Hacker News: How's that work? - Mz
http://micheleincalifornia.blogspot.com/2017/08/hacker-news-how-that-work.html
======
combatentropy
The article has some insight into the ranking formulae of stories and comments
--- or maybe they're just educated guesses. It goes back and forth about
whether your karma affects the starting height of your comment. I myself first
thought that your comment appeared at the top of the thread for a flash, that
rank was briefly boosted by novelty. Then I came to believe that it first
popped to the top just for your sake, so that you can see it easily right
after posting it. As soon as you reload the page, your comment goes down to
its rightful place. Or maybe I'm wrong again. Need to read the source code:
[https://github.com/wting/hackernews](https://github.com/wting/hackernews).

And I didn't know about the rare bird known as the vouch button.

The best part about the article is that it encourages you to read Hacker
News's own guidelines,
[https://news.ycombinator.com/newsguidelines.html](https://news.ycombinator.com/newsguidelines.html).
It's a great recipe. So much discussion, here and on other sites, would be
better if everyone said the exact same thing minus any personal attack. From
the guidelines:

    
    
      > When disagreeing, please reply to the argument instead of calling names.
      > E.g. "That is idiotic; 1 + 1 is 2, not 3"
      > can be shortened to "1 + 1 is 2, not 3."
    
      > Please don't insinuate that someone hasn't read an article.
      > "Did you even read the article? It mentions that" can be shortened to
      > "The article mentions that."

------
Tomte
I think the downvote doesn't count when you're also replying to the comment.
Is that so or am I mistaken?

And I don't know what both flagging and downvoting a comment really does. The
downvote makes it greyer, and then the flagging makes it less grey again, so
who knows?

------
DrScump

      Here are the guidelines. If you have never read them, read them. 
    

Wait for it...

    
    
      It is okay to down vote to express disagreement.
    

The guidelines _don 't say that_.

Have up/downvotes become a popularity contest now?

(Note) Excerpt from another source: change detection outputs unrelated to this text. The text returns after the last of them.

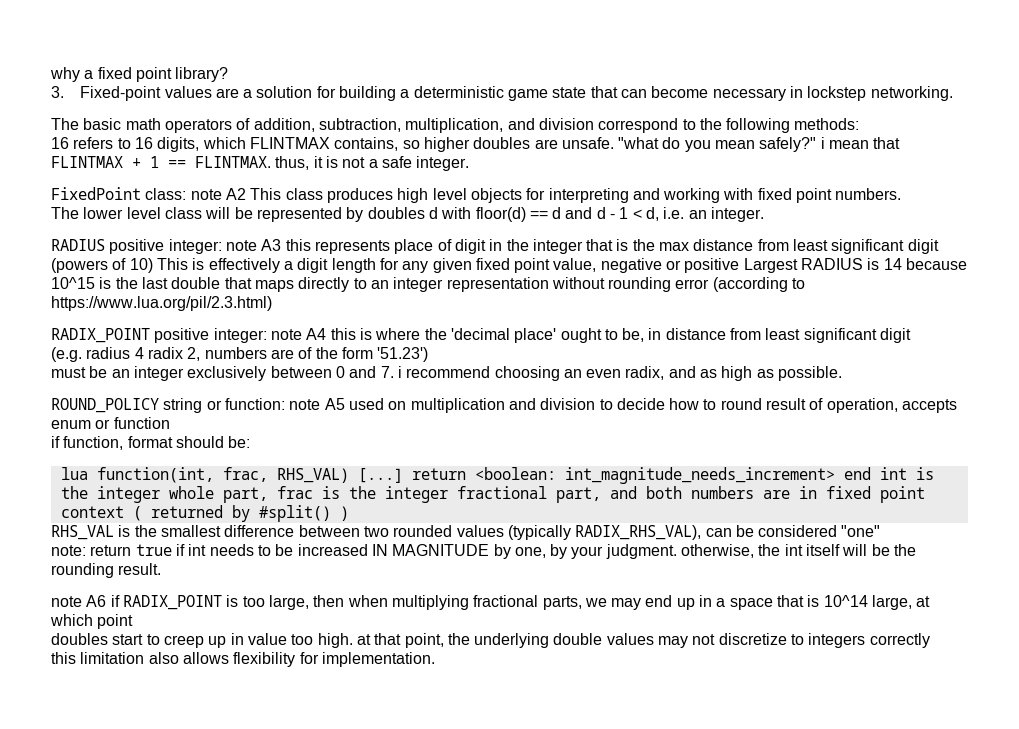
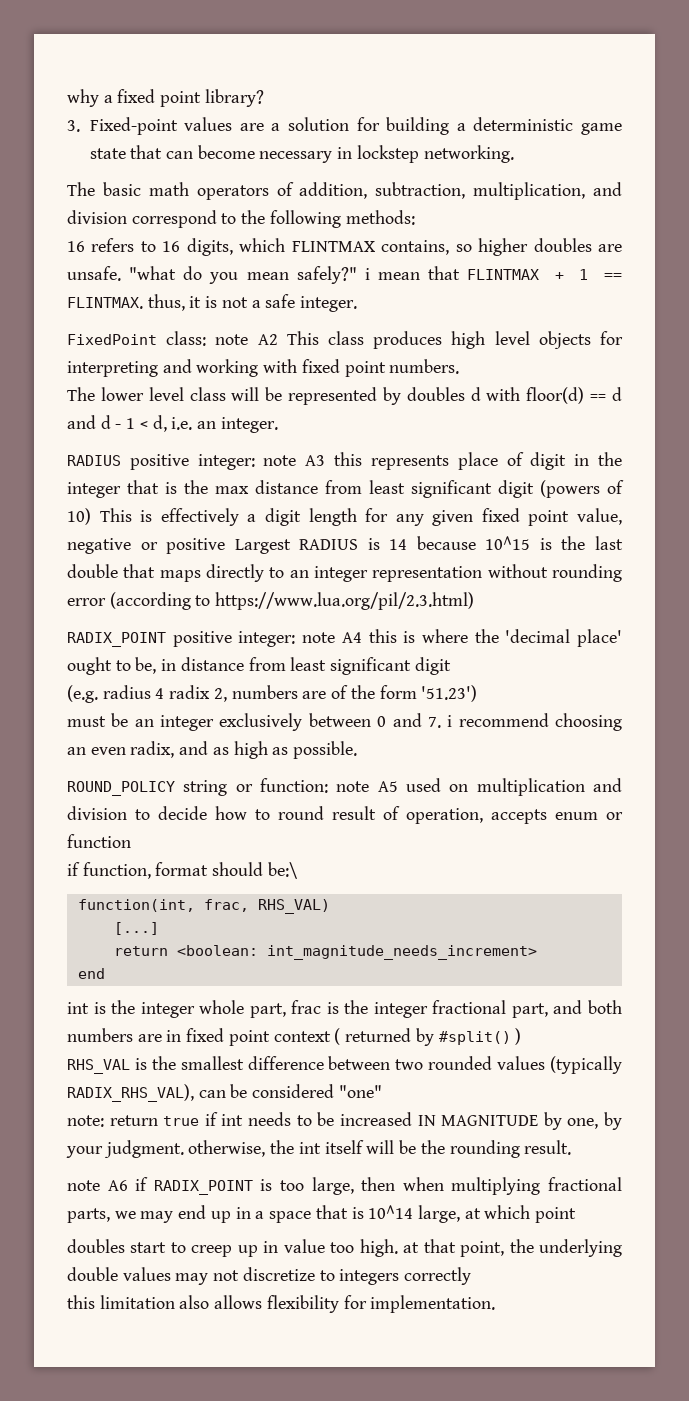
- if function, format should be:
- lua function(int, frac, RHS_VAL) [...] return <boolean: int_magnitude_needs_increment> end int is the integer whole part, frac is the integer fractional part, and both numbers are in fixed point context ( returned by #split() )
+ if function, format should be:\
+ function(int, frac, RHS_VAL)
+ [...]
+ return <boolean: int_magnitude_needs_increment>
+ end
+ int is the integer whole part, frac is the integer fractional part, and both numbers are in fixed point context ( returned by #split() )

Has HN become Reddit Orange?

I downvote for one of two reasons:

1) a source or reference is misquoted or made-up altogether.

2) a clear error in _reasoning_ was written (e.g. misinterpretation of the
submission of of a stated source).

I don't downvote out of simple _disagreement_. Indeed, I _WANT_ to see well-
reasoned arguments that I may disagree with at first glance.

Am I alone in this?